- Also known as: #CardiffNews
- Genre: Local news
- Countries of origin: Wales, United Kingdom
- Original language: English

Production
- Production locations: Elgin House, Cardiff
- Camera setup: Multi-camera
- Production company: Made Television

Original release
- Network: Made in Cardiff
- Release: 15 October 2014 – 19 November 2017

Related
- BBC Wales Today ITV News: Wales at Six

= Cardiff News =

Cardiff News (branded on air as #CardiffNews) is a local television news and current affairs service, broadcast between 2014 and 2017, covering Cardiff. Produced by Made in Cardiff, the news operation was based at studios in Cardiff city centre.

==Overview==
Cardiff News originally aired as a twice-nightly programme called Hello Cardiff, focusing exclusively on news stories from the Cardiff area, as opposed to the national news services provided by BBC Cymru Wales and ITV Cymru Wales.

The programme was relaunched in February 2016 as Cardiff's Local News and moved to new timeslots of 6 p.m. and 9 p.m., followed two months later by a rebrand to #CardiffNews. In July 2016, the station reported it claimed a weekly audience of nearly 100,000 viewers for #CardiffNews.

In February 2017, the weekday programme was axed with shorter updates airing during the live magazine programme, The Crunch Cardiff, each weeknight from 6-8 p.m. An hour-long weekly review programme continued to air on Saturdays and Sundays at 7 p.m.

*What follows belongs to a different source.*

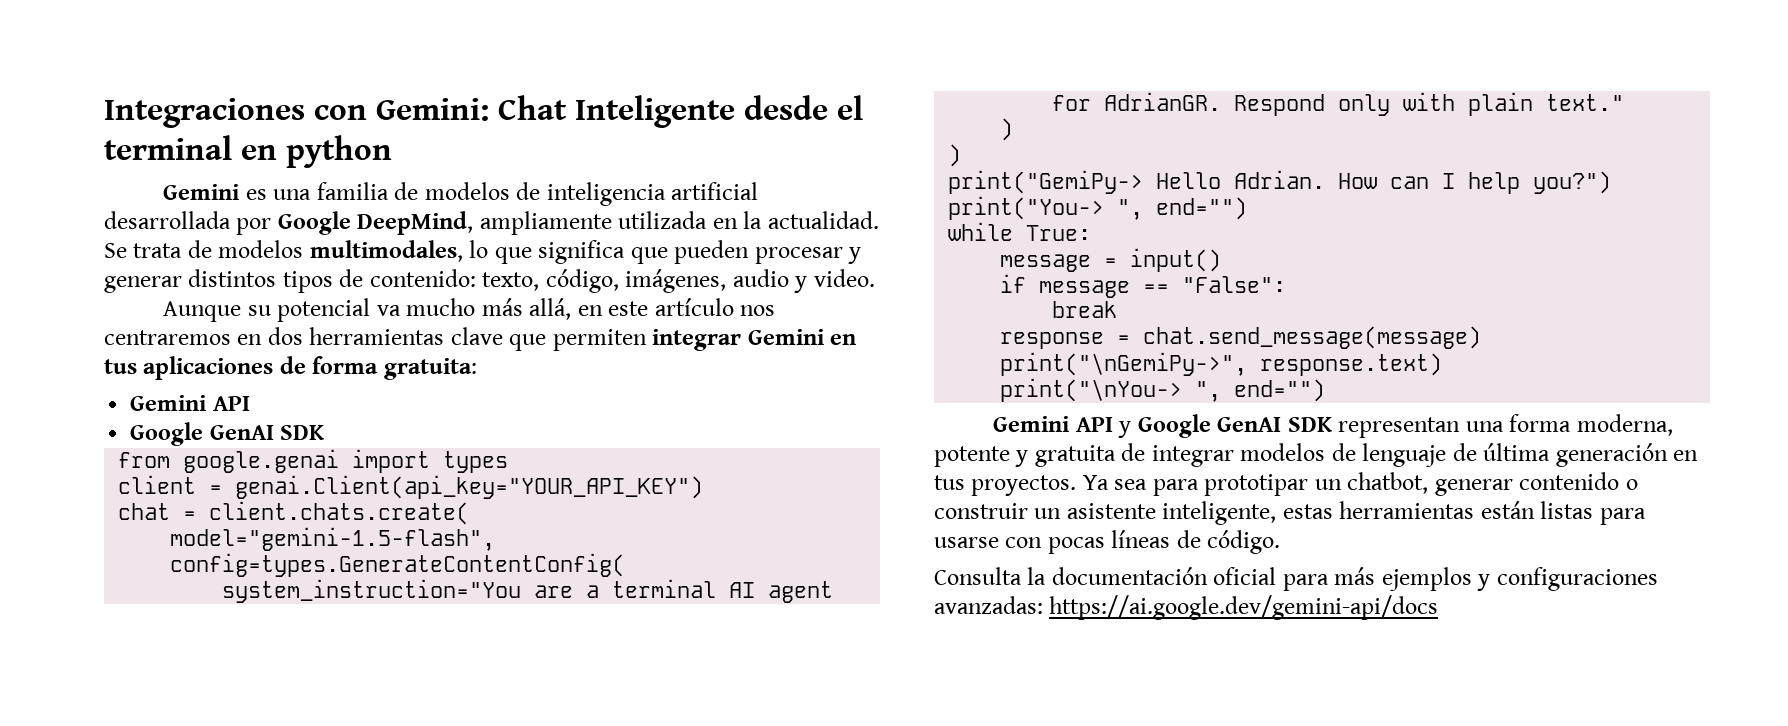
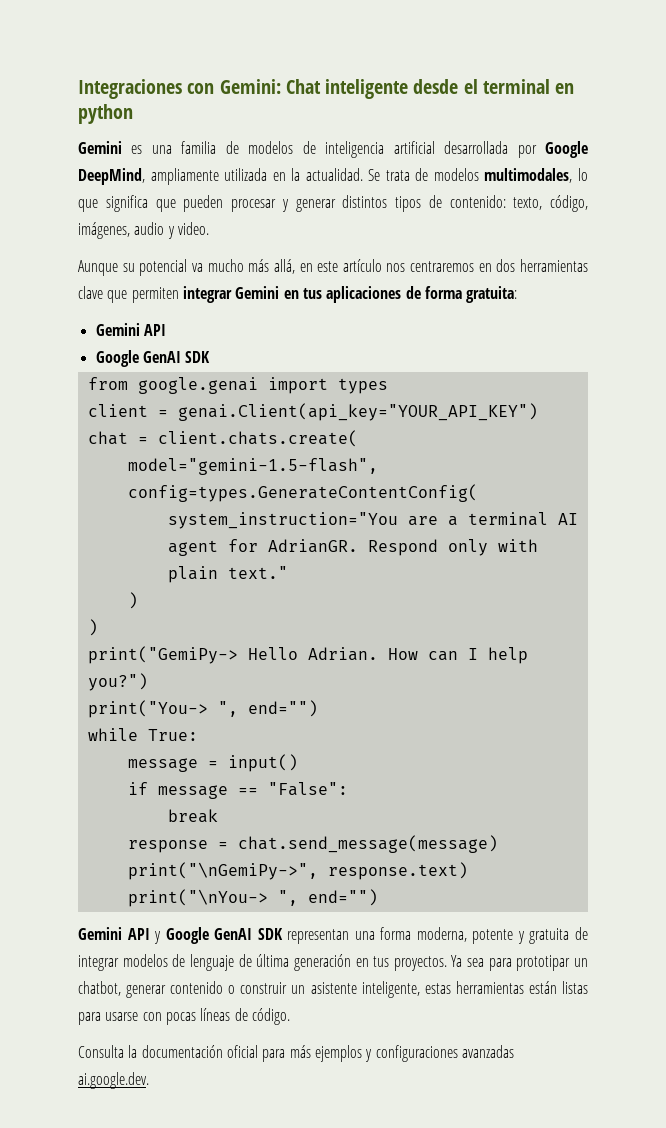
- Integraciones con Gemini: Chat Inteligente desde el terminal en python
+ Integraciones con Gemini: Chat inteligente desde el terminal en python
- Consulta la documentación oficial para más ejemplos y configuraciones avanzadas: https://ai.google.dev/gemini-api/docs
+ Consulta la documentación oficial para más ejemplos y configuraciones avanzadas ai.google.dev.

In November 2017, following a restructuring of the Made Television network's operations, The Crunch Cardiff was axed along with all local programming. A replacement programme, Made TV News – combining local and national news stories – was produced from Leeds. This was axed in February 2018 in favour of Cardiff Live, a half-hour block of pre-recorded news, sport and features produced by local videojournalists.

Presenters and reporters for Hello Cardiff and #CardiffNews included Jeff Collins, Laura Allen, Siriol Griffiths, Sian Angel, Matthew Harris, Rosalie Miller and Daniel Wilson.